Артемий Иванович потянул из кармана телефон и быстро набрал сообщение: «Я у Радзинского. Здесь наши священники».

– Руднев. Андрей Константинович, – представился журнальный гость, глядя в спину Бергеру, который пропуская священников вперёд, придерживал перед ними дверь. – А ты, как я понимаю сын Рашидова?

«С ними Руднев», – бойко отщёлкал Артемий Иванович и привстал, чтобы пожать рудневскую руку.

– Да. Артём. Рад знакомству.

«Что ТЫ там делаешь?!» – пришло в ответ. «Шойфет привёл меня в гости» – отчитался, замирая сердцем Артемий Иванович. Папу огорчать не хотелось. Хотелось похвалы, любви и ласки. Тот словно услышав запрос, ответил уже мягче: «Постарайся остаться при их разговоре. Приеду как только смогу».

– Не ожидал встретить тебя здесь. – Руднев всё также нависал тучей над кротко взирающим со ступенек Тёмой своим понтовым зонтом, на котором только магазинной бирки не хватало – непременно чтобы с трёхзначной ценой в евро.

– У отца здесь дача неподалёку. Шойфет привёл меня знакомиться с соседями.

– Он тоже здесь?

Артемию Ивановичу показалось, что гостя перекосило при упоминании Вия.

– В летней кухне. Они с Викентием Сигизмундовичем посуду моют.

Руднев молча развернулся и пошёл в сторону укрытого ёлками домика. Артемий Иванович поднялся, не зная, куда направляться ему самому, но тут из дома выскочил Бергер. Он быстро оценил обстановку, запричитал «ой-ой-ой», и потянул Тёму за рукав.

– Идём за ним, – по-шпионски тихо приказал он.

И Артемий Иванович пошёл. Нутром чуя масштабную подставу.

Они дошли до порога летней кухни, когда там уже разворачивалась драма. Присев на край стола, Руднев дрожащими руками выковыривал из блистера таблетку, Радзинский пихал ему стакан с водой, а Вий ухмылялся, словно цветы от поклонников, ловя истеричные рудневские «вон» и «чтоб ноги…».

Бергер ловко подхватил прислонённый к стене зонт, который уже начал съезжать к полу.

– Викентий Сигизмундович, вас ждут! – звонко и радостно сообщил он.

– Не сейчас, Кирюха, – отмахнулся было Радзинский.

– Нет-нет, дело важное, – затараторил Бергер. – Вы с Ромой идите, а мы Андрею Константиновичу поможем, – твёрдо заверил он.

– Ладно. – Радзинский сунул стакан с водой Бергеру в руки и махнул Вию. – Пойдём, Ромаша.

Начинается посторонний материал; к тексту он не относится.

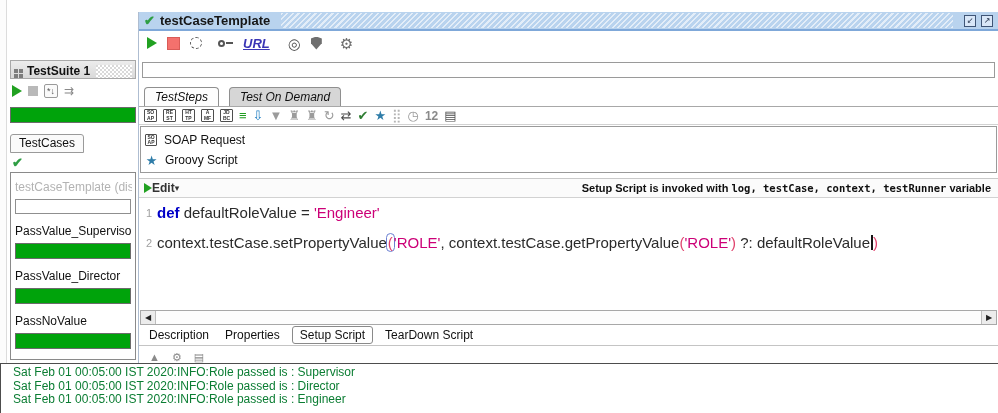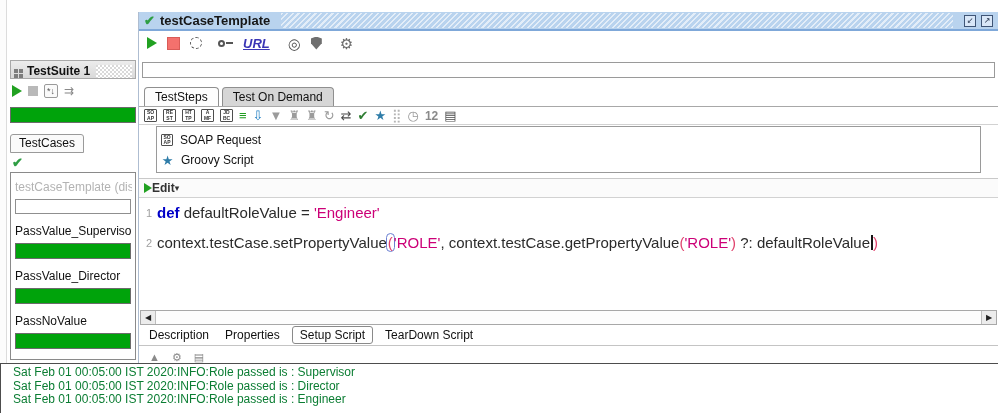"TestSteps" .tc-tabs { font-style: none -> italic; gap: 3px -> 10px }
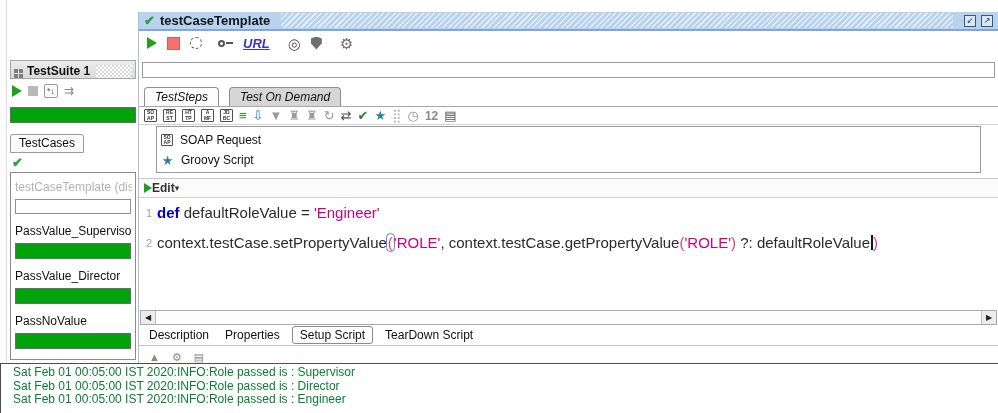"SOAP Request" .tc-steps { margin: 1px 17px 0 -> 1px 1px 0 }
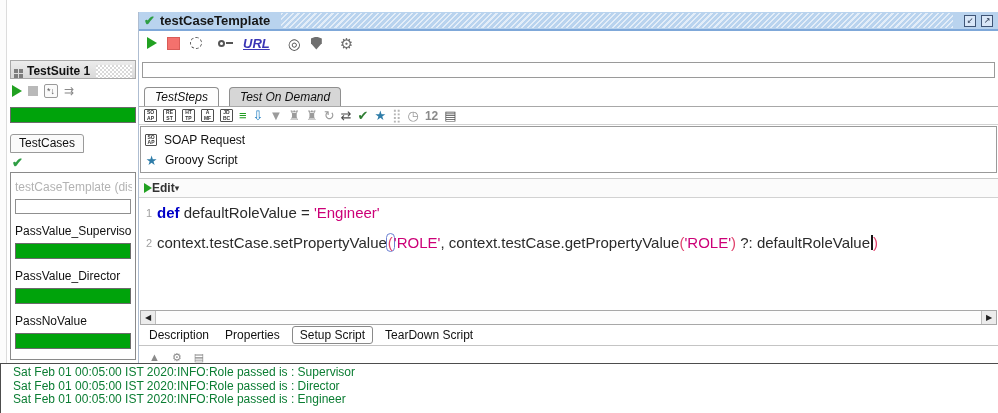"Setup Script is invoked with" span.ed-hint { html: none -> <span><span>Setup Script is invoked with </span><span>log, testCase, context, testRunner</span><span> variable</span></span> }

Вий, протискиваясь мимо Руднева к выходу и гаденько ухмыляясь, мазнул несчастного ладонью по щеке. Тот зашипел, как от ожога, и гневно оттолкнул виеву руку. В непосредственности его реакций было что-то детское. Сам Артемий Иванович на такую явную провокацию ни за что бы не повёлся.

Размышляя об этом, Тёма не забыл набрать номер отца и незаметно уронить телефон в карман Вию, когда тот проходил мимо. Если уж не суждено на встречу со священниками попасть, так пусть Жан сам послушает разговор.

– Андрей Константинович, – сокрушался тем временем Бергер, отнимая у Руднева таблетки. – Ну что же вы, а? – Он ловко расстегнул пижонскую рудневскую куртку и положил руки ему на грудь. Тот сразу задышал ровнее, глаза закрыл, голову опустил. Сам нащупал стакан и, не отрываясь, выпил всю воду.

– Ну вот, – ласково причитал Бергер, – так-то гораздо лучше. Вам нервничать нельзя! Пойдёмте я вас домой провожу. Артём, возьми зонтик.

И они втроём побрели вглубь участка, где за живой изгородью виднелся ещё один дом с увитыми плющом краснокирпичными стенами.